### Try it
Below are some records. Return exactly the lines from the one with "- V Praze dne | Razítko a podpis zhotovitele" to the one with "27. 1. 2021", and nothing else.

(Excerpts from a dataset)
◆ ◆ ◆

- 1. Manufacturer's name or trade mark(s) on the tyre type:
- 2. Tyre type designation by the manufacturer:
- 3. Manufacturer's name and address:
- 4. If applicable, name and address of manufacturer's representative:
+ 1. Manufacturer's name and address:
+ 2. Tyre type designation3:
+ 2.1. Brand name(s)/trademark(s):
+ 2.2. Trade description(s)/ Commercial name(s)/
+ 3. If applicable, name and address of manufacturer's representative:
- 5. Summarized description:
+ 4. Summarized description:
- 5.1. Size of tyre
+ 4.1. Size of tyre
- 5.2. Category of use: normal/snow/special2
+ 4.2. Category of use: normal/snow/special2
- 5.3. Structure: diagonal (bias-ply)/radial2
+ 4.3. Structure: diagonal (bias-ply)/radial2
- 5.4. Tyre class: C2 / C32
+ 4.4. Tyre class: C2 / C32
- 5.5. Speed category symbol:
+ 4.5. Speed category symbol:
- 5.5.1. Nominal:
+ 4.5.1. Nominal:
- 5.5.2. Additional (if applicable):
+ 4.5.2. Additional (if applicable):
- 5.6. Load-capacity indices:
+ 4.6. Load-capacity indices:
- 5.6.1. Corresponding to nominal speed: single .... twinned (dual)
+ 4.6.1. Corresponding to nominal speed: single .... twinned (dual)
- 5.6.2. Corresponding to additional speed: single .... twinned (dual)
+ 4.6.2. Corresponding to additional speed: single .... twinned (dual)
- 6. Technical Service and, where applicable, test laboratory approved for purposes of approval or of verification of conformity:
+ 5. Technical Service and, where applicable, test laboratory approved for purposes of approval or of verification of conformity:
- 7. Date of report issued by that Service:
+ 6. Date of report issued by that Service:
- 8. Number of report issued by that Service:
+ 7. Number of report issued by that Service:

◆ ◆ ◆

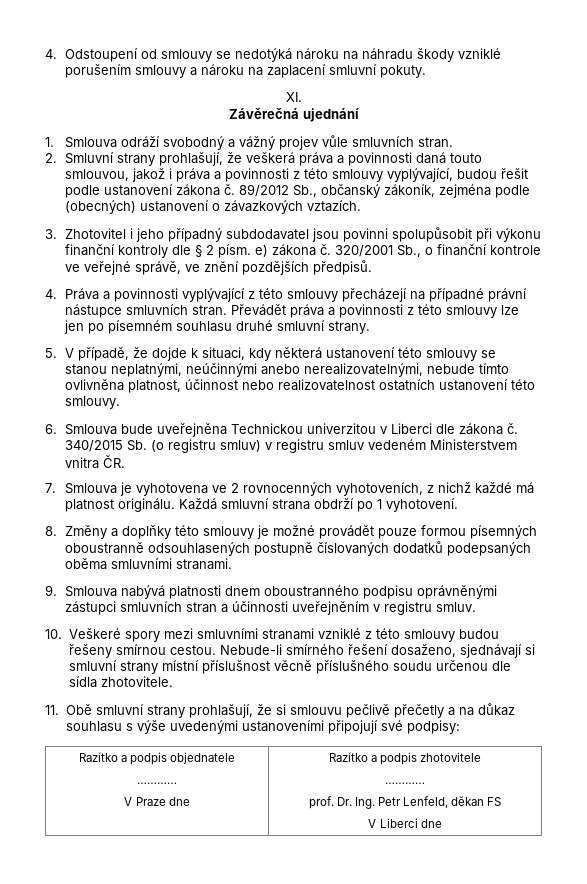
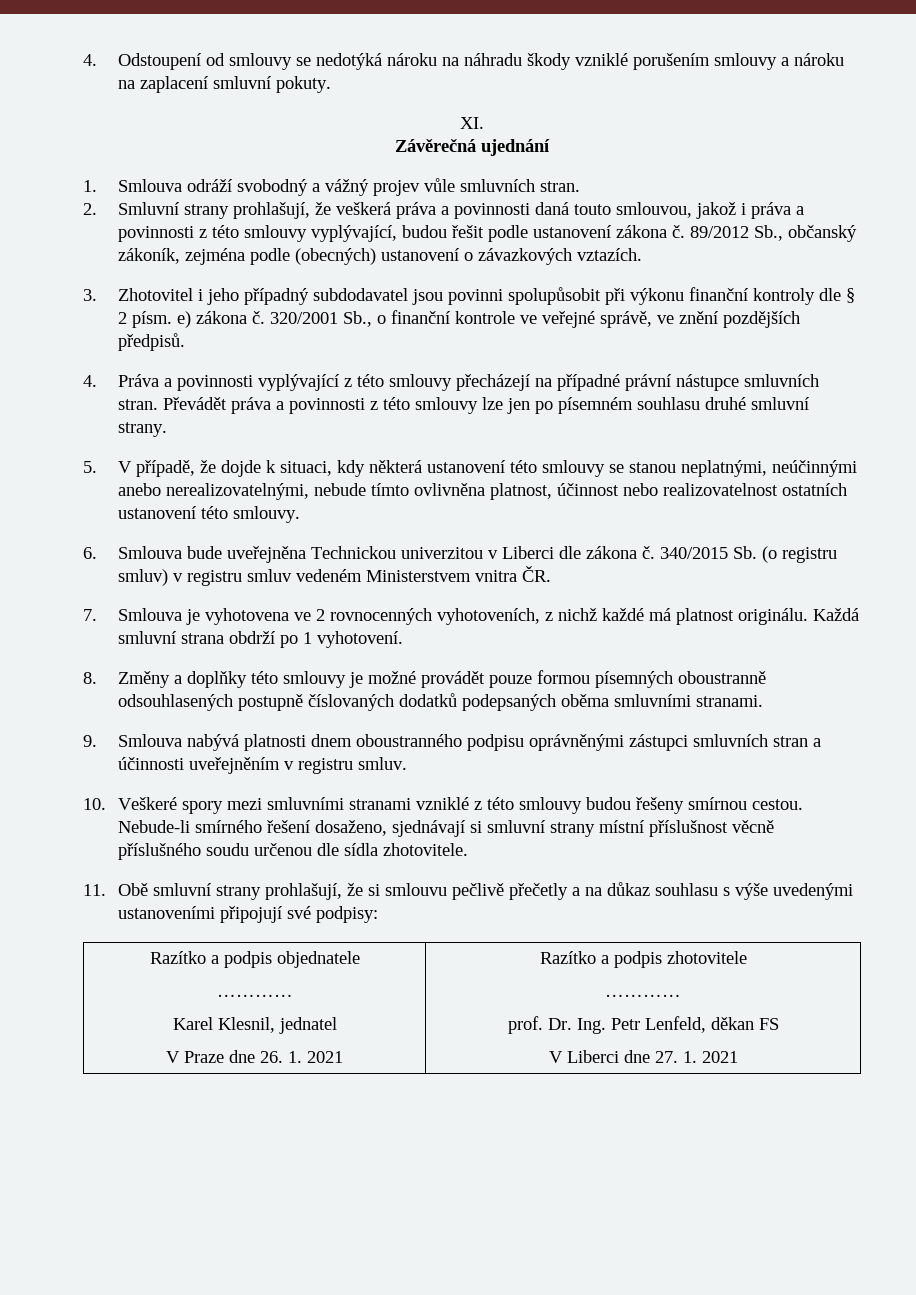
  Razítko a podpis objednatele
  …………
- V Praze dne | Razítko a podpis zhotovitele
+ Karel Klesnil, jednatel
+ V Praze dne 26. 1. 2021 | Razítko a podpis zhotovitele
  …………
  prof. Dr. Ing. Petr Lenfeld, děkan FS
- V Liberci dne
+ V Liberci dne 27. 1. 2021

◆ ◆ ◆

### Task result
- V Praze dne | Razítko a podpis zhotovitele
+ Karel Klesnil, jednatel
+ V Praze dne 26. 1. 2021 | Razítko a podpis zhotovitele
  …………
  prof. Dr. Ing. Petr Lenfeld, děkan FS
- V Liberci dne
+ V Liberci dne 27. 1. 2021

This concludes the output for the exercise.